Frères et sœurs, c’est cela le grand mystère de l’Ascension. Jésus nous dit : « Je ne disparais pas, Je vais simplement construire définitivement le lien qui existe entre le ciel et la terre ». Alors vous me direz qu’on ne voit pas grand-chose pour l’instant, cela ne saute pas aux yeux. Détrompez-vous ! Pourquoi sommes-nous là aujourd’hui ? Remarquez par exemple la façon dont à chaque messe nous disons : « Voilà pourquoi avec les anges et tous les saints, avec les archanges, les puissances des cieux… Dieu, nous te célébrons et nous chantons – on n’y pense plus, cela nous paraît aberrant – le chant des anges : « Saint, saint, saint, le Seigneur, Dieu de l’univers »… Nous commençons dès maintenant dans la condition humaine actuelle mais sauvée et ressuscitée par le Christ, nous commençons à nous unir au chant et à la louange de tout le monde invisible qui est autour de Dieu et désormais nous chantons avec eux. Ce n’est peut-être pas très porteur pour annoncer la mission de l’Évangile, je reconnais qu’il faut avoir la foi pour y croire, mais c’est quand même cela la réalité.

Nous sommes invités à entrer dans ce mystérieux mouvement par lequel « le ciel et la terre sont remplis de ta gloire » et l’Ascension c’est cela, c’est le moment où le Christ ne change pas de lieu : ce sont les disciples qui s’aperçoivent que le Christ a une maîtrise sur un espace qu’eux-mêmes ne maîtrisent pas et connaissent mal. Et si aujourd’hui nous invitons Flora et Antoine à la première communion, c’est parce que précisément le sacrement de l’eucharistie c’est le moment où nous recevons ce qu’on a parfois appelé le « pain du ciel » en pensant que c’est était une belle métaphore, mais c’est la réalité. C’est le pain qui est le corps du Christ et pour vous le vin qui est le sang du Christ.
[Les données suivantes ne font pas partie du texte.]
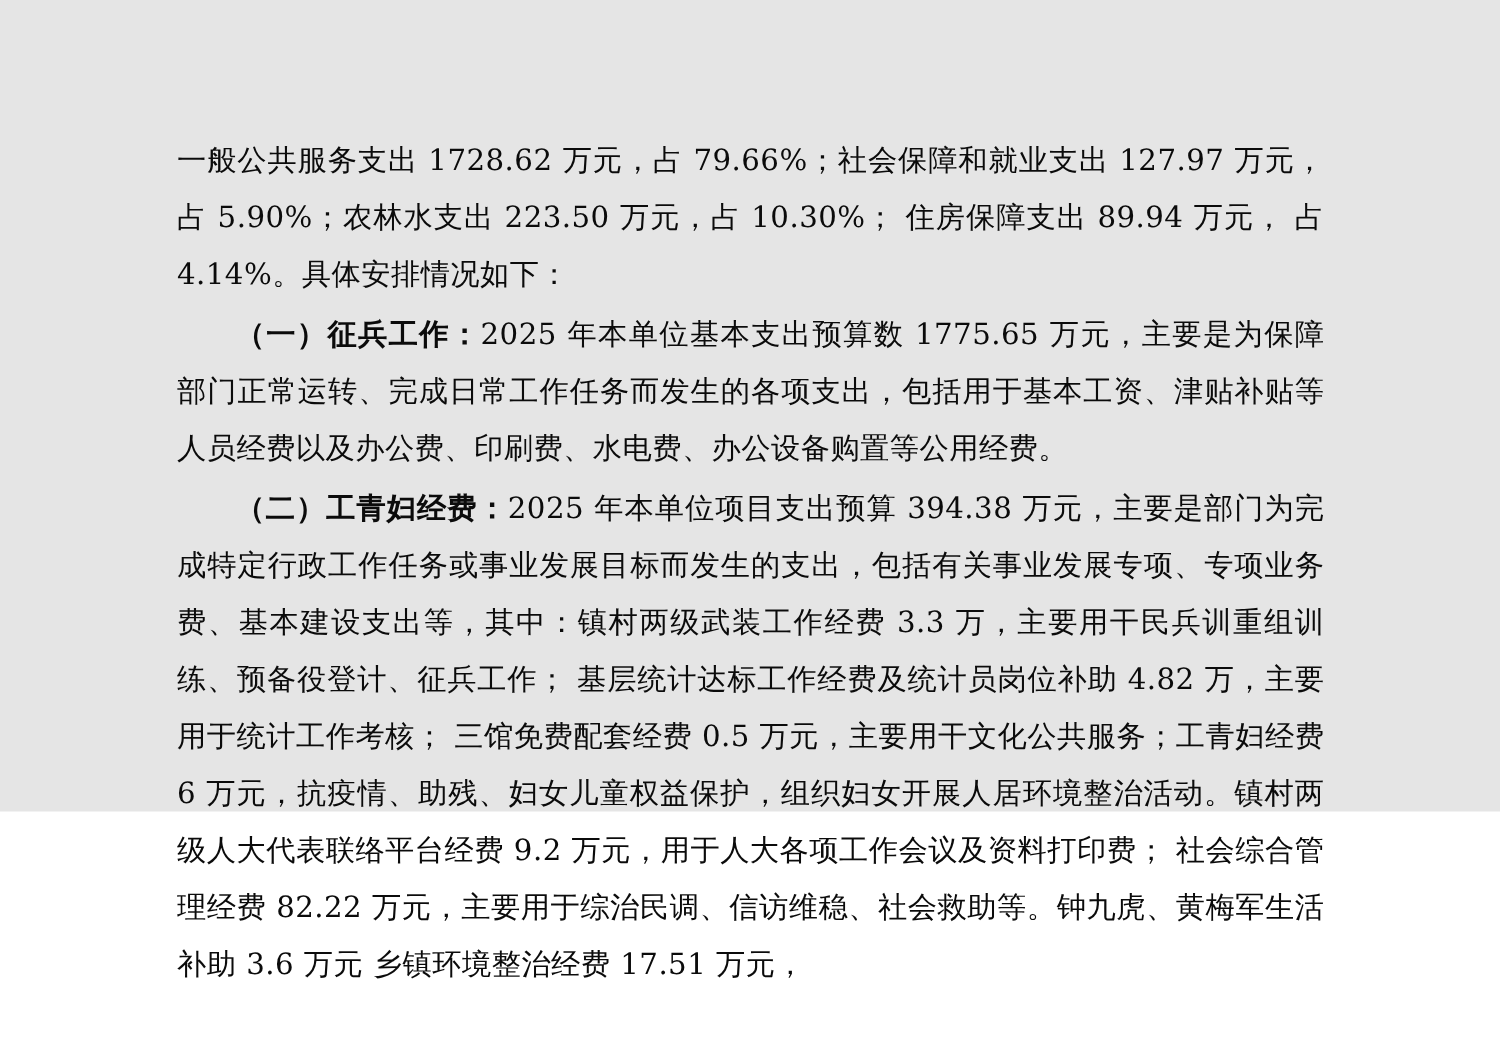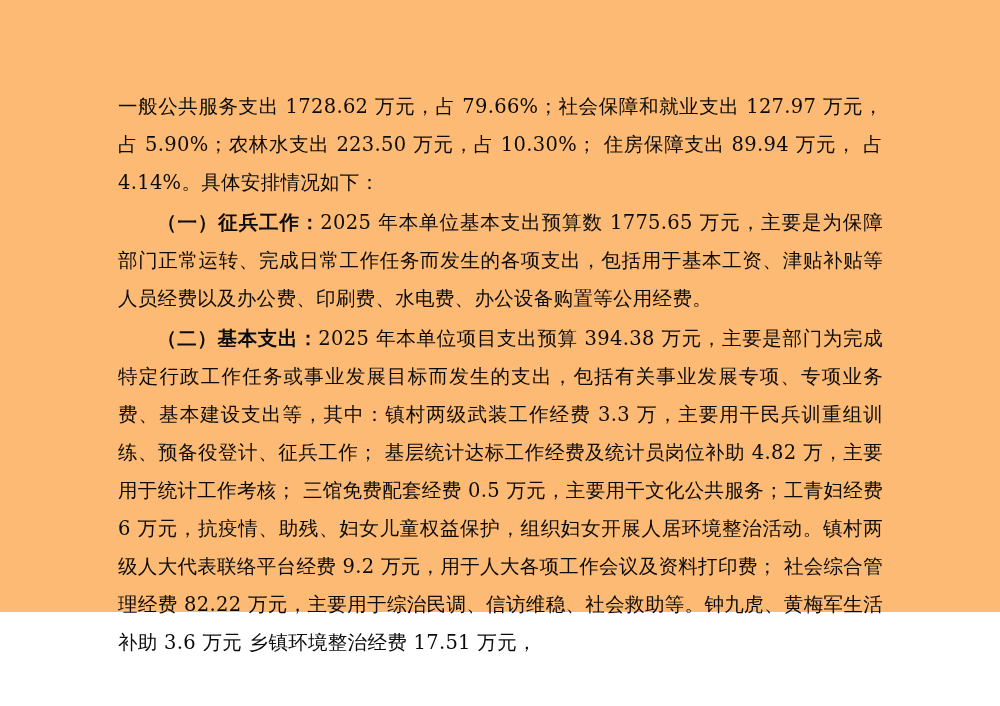"一般公共服务支出 1728.62 万元，占 79.66%；社会保障和就业支出" .page { background: #fdba74 -> #e5e5e5; height: 612px -> 541px }
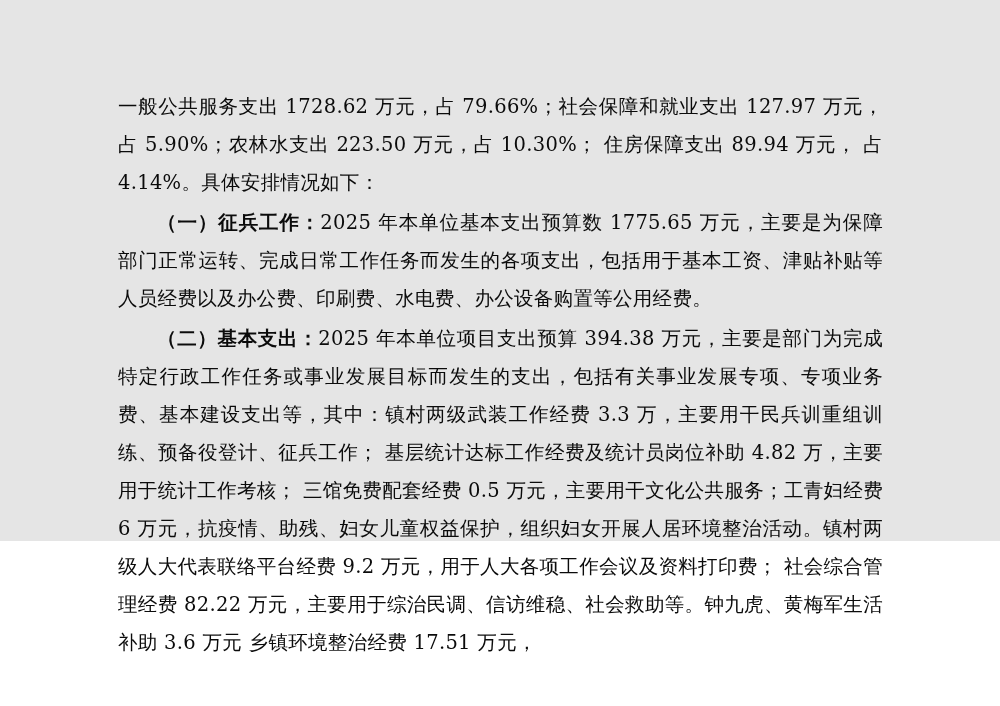"（二）基本支出：" span.bold { text: 基本支出 -> 工青妇经费 }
Quand donc nous célébrons l’Ascension, nous célébrons la communion du ciel et de la terre et nous participons à cette communion comme tout le monde créé, visible et invisible – nous le redirons tout à l’heure dans le Credo – accueille cette communion et ce décloisonnement du monde.

Frères et sœurs, cela peut changer notre manière de voir. Nous sommes dans une civilisation de plus en plus informatique, c’est des 1 et des 0, 1 et 0, 1 et 0 – c’est tout analysé, c’est-à-dire décomposé en petits morceaux. Effectivement le mystère du salut n’est pas analysé en 1 et 0, c’est au contraire : tous unis dans le Christ, tous réconciliés dans le même espace créé que le Christ veut pour nous et pour nous y rassembler.

Frères et sœurs, que cette fête soit un peu la conversion de notre regard. Ne restons pas immobiles comme les disciples sur la petite colline à côté de Jérusalem, en train de se demander comment cela va pouvoir se faire. C’est en train de se faire ! Nous sommes déjà invités à cette communion du monde visible et invisible. C’est cela notre joie, notre espérance et notre vrai motif de confiance. Amen.